California Public Employees’ Retirement System’s hiring of Nicole Musicco as CIO is significant for private equity, as Musicco joins the system after a career working in the asset class, including in helping build up a private markets direct investing program at a large institution.
The move is being viewed by insiders as a signal that CalPERS is “all-in” on private equity. This is not a surprise: the system has been public about its plans to grow its exposure to private equity by billions of dollars over the next few years through funds and co-investments.
The private equity-focused strategy from CalPERS is important because the system is viewed as a bellwether for the industry. Its moves are watched closely and often signal shifts in how other limited partners approach the asset class.
CalPERS has committed to growing its private equity program over the next few years. Late last year it jacked its allocation target to 13 percent of total assets, from 8 percent. The system also will add up to 5 percent debt onto the portfolio for greater spending power in a bid to juice returns.
The VC industry will watch for any sign that Musicco wants to get CalPERS back into venture, which the behemoth pension fund largely abandoned in the early 2000s. Her predecessor, Ben Meng, said in late 2019 that CalPERS was “trying to find ways to … get venture capital investment back in our portfolio.” But Meng departed abruptly in August 2020 and there has been no talk about VC since then.
CalPERS soured on VC due to poor returns and the inability to access the best funds. In an interview with VCJ sister publication Buyouts in August 2012, CalPERS then-CIO Joe Dear said: “We expect venture capital to move from about 7 percent of our private equity portfolio to 1 percent. That essentially means that we’ll do venture capital on a strictly opportunistic basis.”
CalPERS, with $500 billion in assets under management, committed $12.3 billion to private equity last year, growing its actual allocation to around 10 percent at year-end. It plans to continue its aggressive pace this year.
Bringing on a leader with a history of private equity experience is no coincidence, according to Megan White, a spokesperson for CalPERS.
“Her PE experience and our investment strategy, which includes increasing the allocation to PE and focusing on increasing coinvestments, make her [an] excellent choice for our next CIO,” White said.
Musicco joins from RedBird Capital Partners, where she led the firm’s Canadian business. Before, she managed the private markets investment program at the Investment Management Corp of Ontario. She also worked for 16 years at Ontario Teachers’ Pension Plan, leading private and public equity investment teams.
Musicco’s experience at IMCO could be advantageous to what CalPERS has contemplated for its private markets investing. The system is working to shrink its number of commitments, including through the use of a massive secondary sale currently on the market, affiliate publication Buyouts previously reported.

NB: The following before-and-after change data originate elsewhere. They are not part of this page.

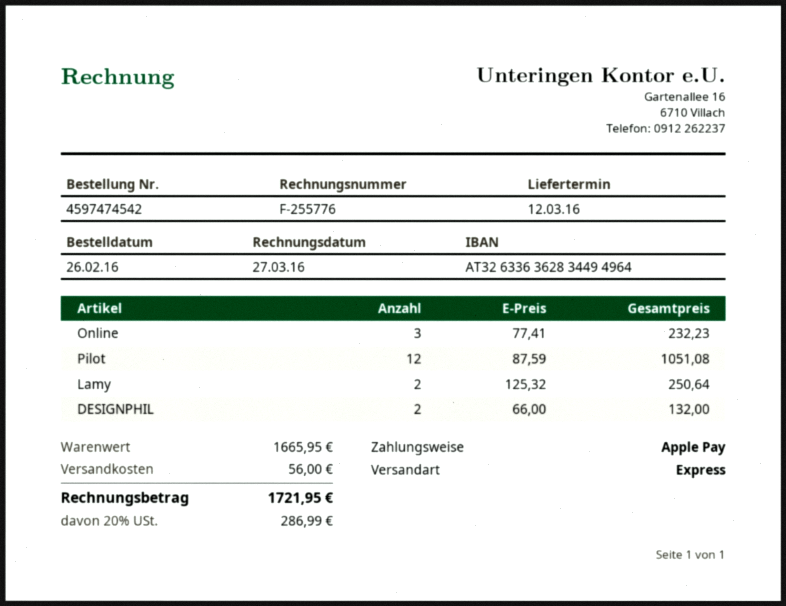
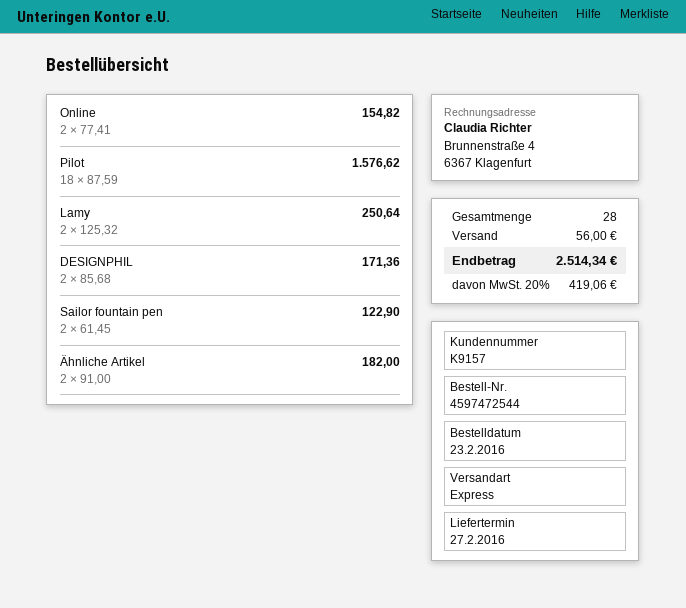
order number: 4597474542 -> 4597472544
order date: 2016-02-26 -> 2016-02-23
delivery date: 2016-03-12 -> 2016-02-27
Online: 3 x 77.41 = 232.23 -> 2 x 77.41 = 154.82
Pilot: 12 x 87.59 = 1051.08 -> 18 x 87.59 = 1576.62
DESIGNPHIL: 2 x 66.00 = 132.00 -> 2 x 85.68 = 171.36
Sailor fountain pen: none -> 2 x 61.45 = 122.90
Ähnliche Artikel: none -> 2 x 91.00 = 182.00
tax: 20% = 286.99 -> 20% = 419.06
total: 1721.95 -> 2514.34

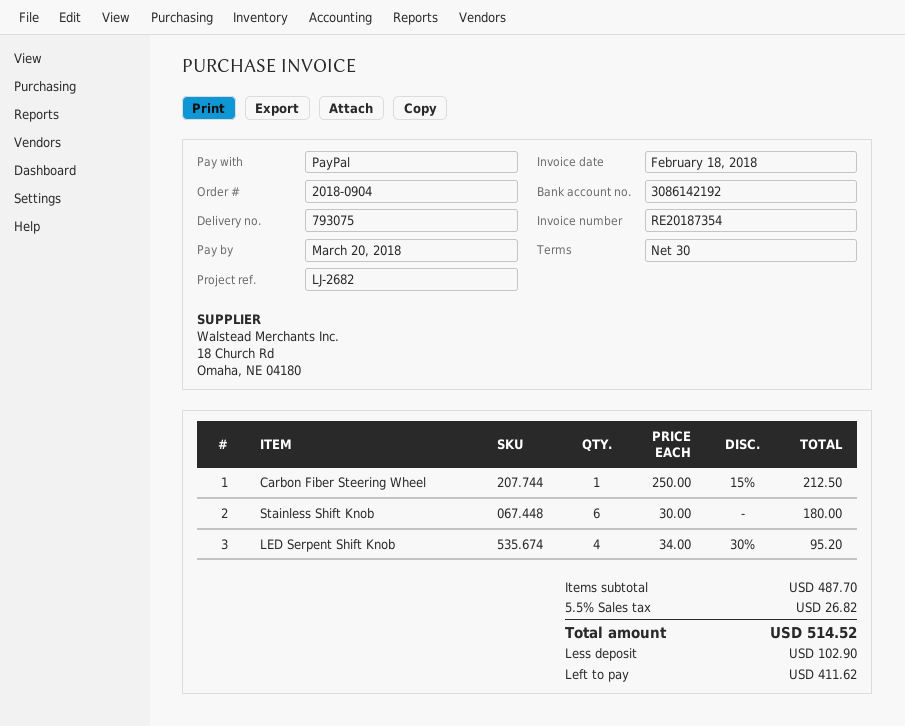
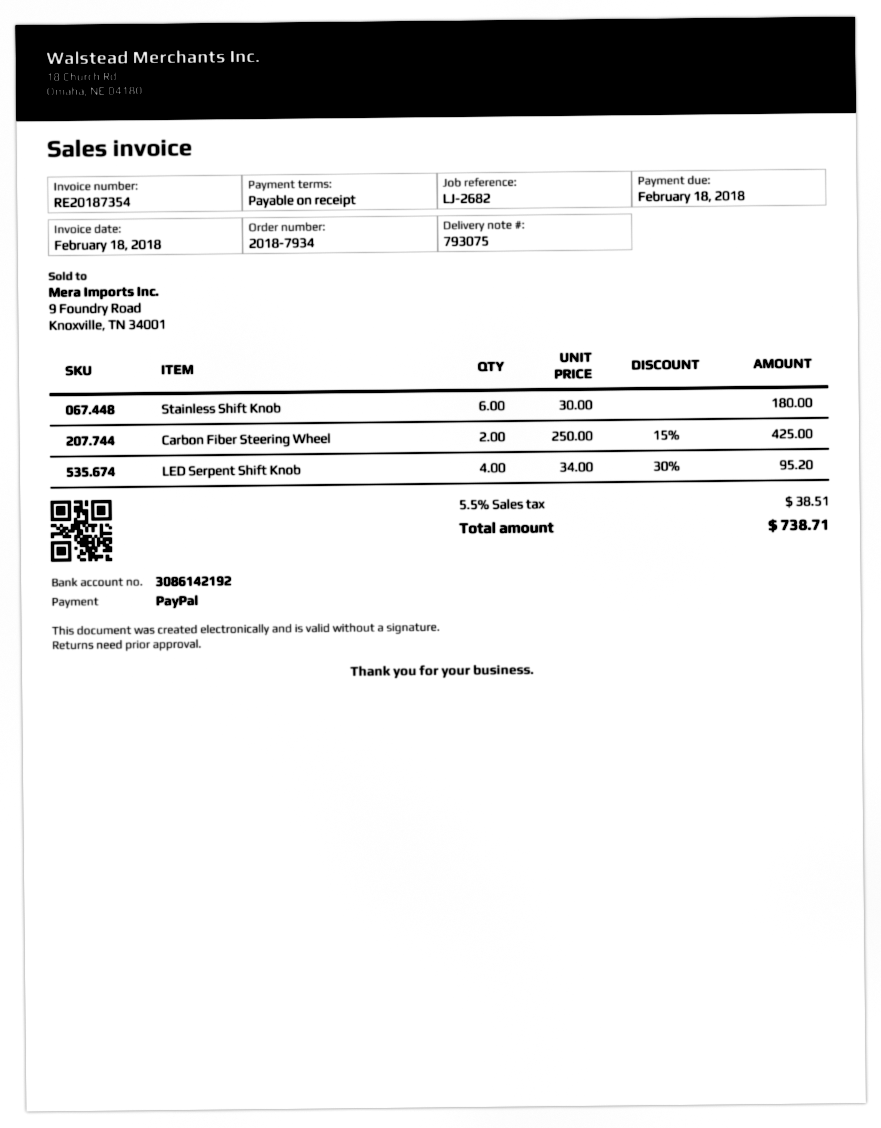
order number: 2018-0904 -> 2018-7934
payment terms: 30 days -> on receipt
due date: 2018-03-20 -> 2018-02-18
Carbon Fiber Steering Wheel: 1 x 250.00 - 15% = 212.50 -> 2 x 250.00 - 15% = 425.00
tax: 5.5% = 26.82 -> 5.5% = 38.51
total: 514.52 -> 738.71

Instead, the system is eyeing fewer but deeper relationships with select managers that would include commitments to funds and access to coinvesting or even building separately managed accounts.
The system also has contemplated moving its private markets operations more in-house, as opposed to working exclusively through external managers. This is an area for which Musicco brings experience. She helped build out IMCO’s private markets operations, which included expanding direct investing capabilities, Buyouts previously reported.
IMCO launched in 2016 to invest Ontario public sector fund assets, overseeing assets of Ontario Pension Board, Provincial Judges’ Pension Board, WISE Trust and Workplace Safety and Insurance Board. Through growth in direct and fund investing, as well as rapid development of in-house staff and resources, IMCO aimed to reach C$6 billion or more in portfolio assets by 2025, Buyouts reported.
CalPERS plans for in-house, which was much of the focus in 2018, are unclear after they faded out a bit in the pandemic. The system believed it could achieve significant cost savings by tapping its own internal expertise in private equity to make direct investments, though the dealmaking skill set is different from that of managing money for a large institution, sources have told Buyouts in past interviews.